*Required work:* Copy out every line from the records that includes "Remplacement".

*Exercise material:*
◇ ◇ ◇ ◇
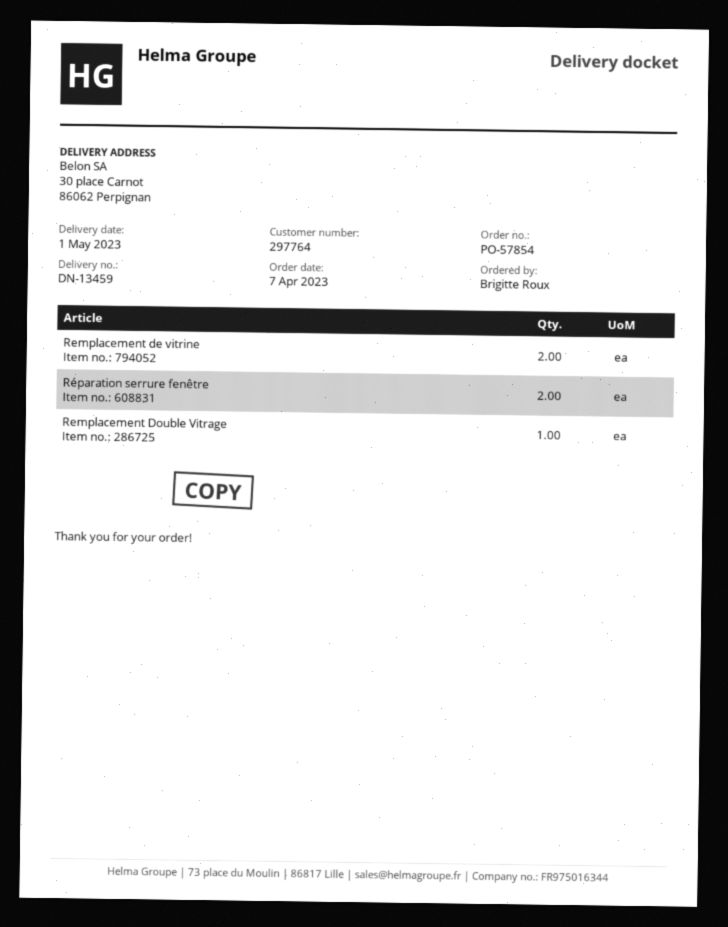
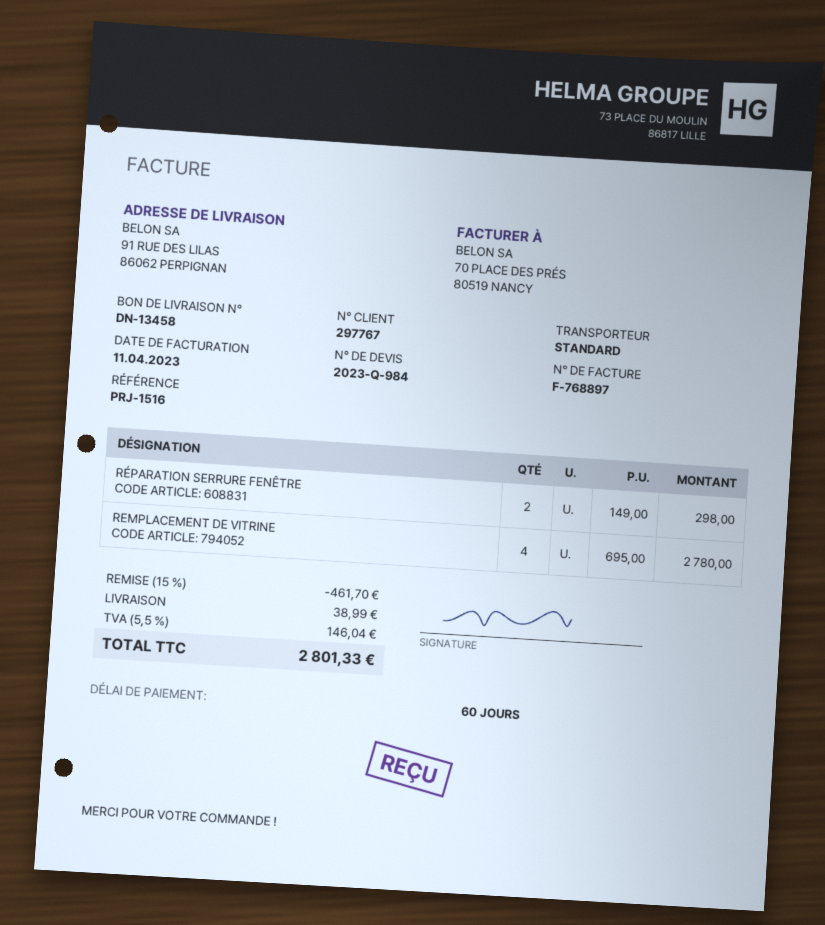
delivery note number: DN-13459 -> DN-13458
customer number: 297764 -> 297767
ship to: 30 place Carnot, 86062 Perpignan -> 91 RUE DES LILAS, 86062 PERPIGNAN
Remplacement de vitrine: 2 -> 4
Remplacement Double Vitrage: 1 -> none

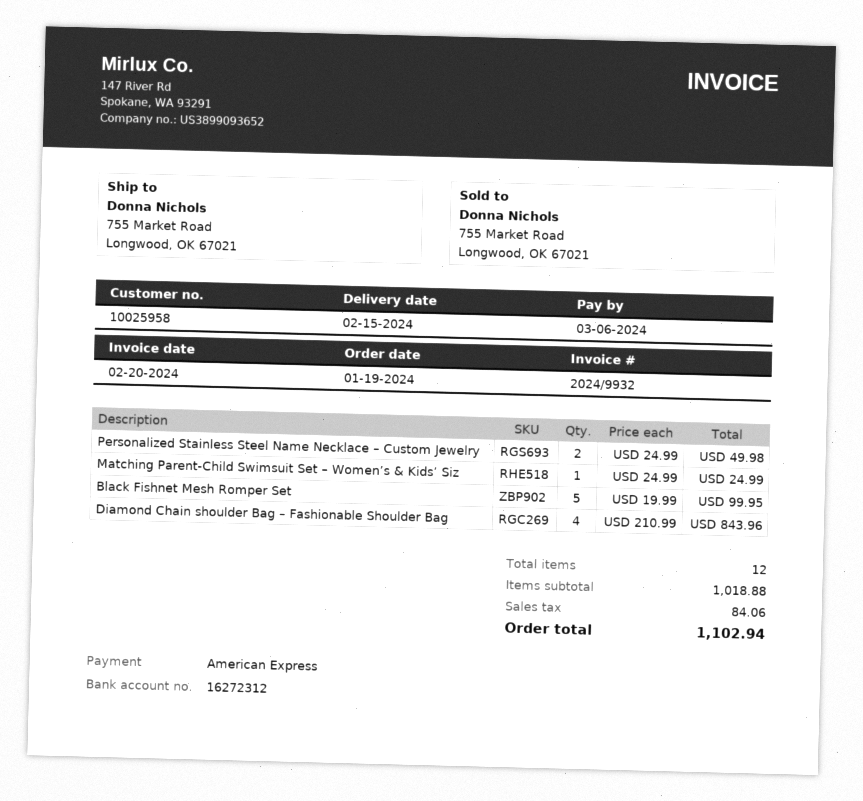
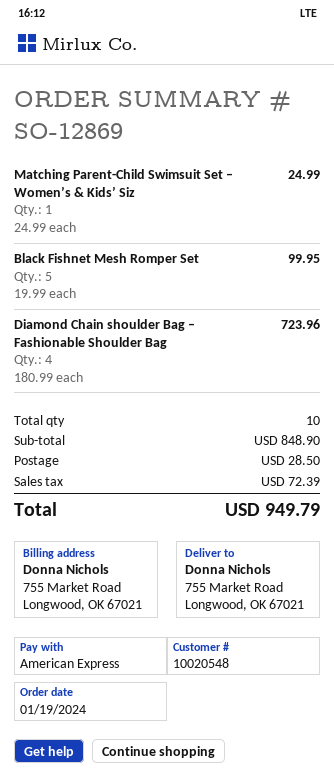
customer number: 10025958 -> 10020548
Personalized Stainless Steel Name Necklace – Custom Jewelry: 2 x 24.99 = 49.98 -> none
Diamond Chain shoulder Bag – Fashionable Shoulder Bag: 4 x 210.99 = 843.96 -> 4 x 180.99 = 723.96
total quantity: 12 -> 10
subtotal: 1018.88 -> 848.90
shipping: none -> 28.50
tax: 84.06 -> 72.39
total: 1102.94 -> 949.79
◇ ◇ ◇ ◇
*Task answer:*
Remplacement de vitrine: 2 -> 4
Remplacement Double Vitrage: 1 -> none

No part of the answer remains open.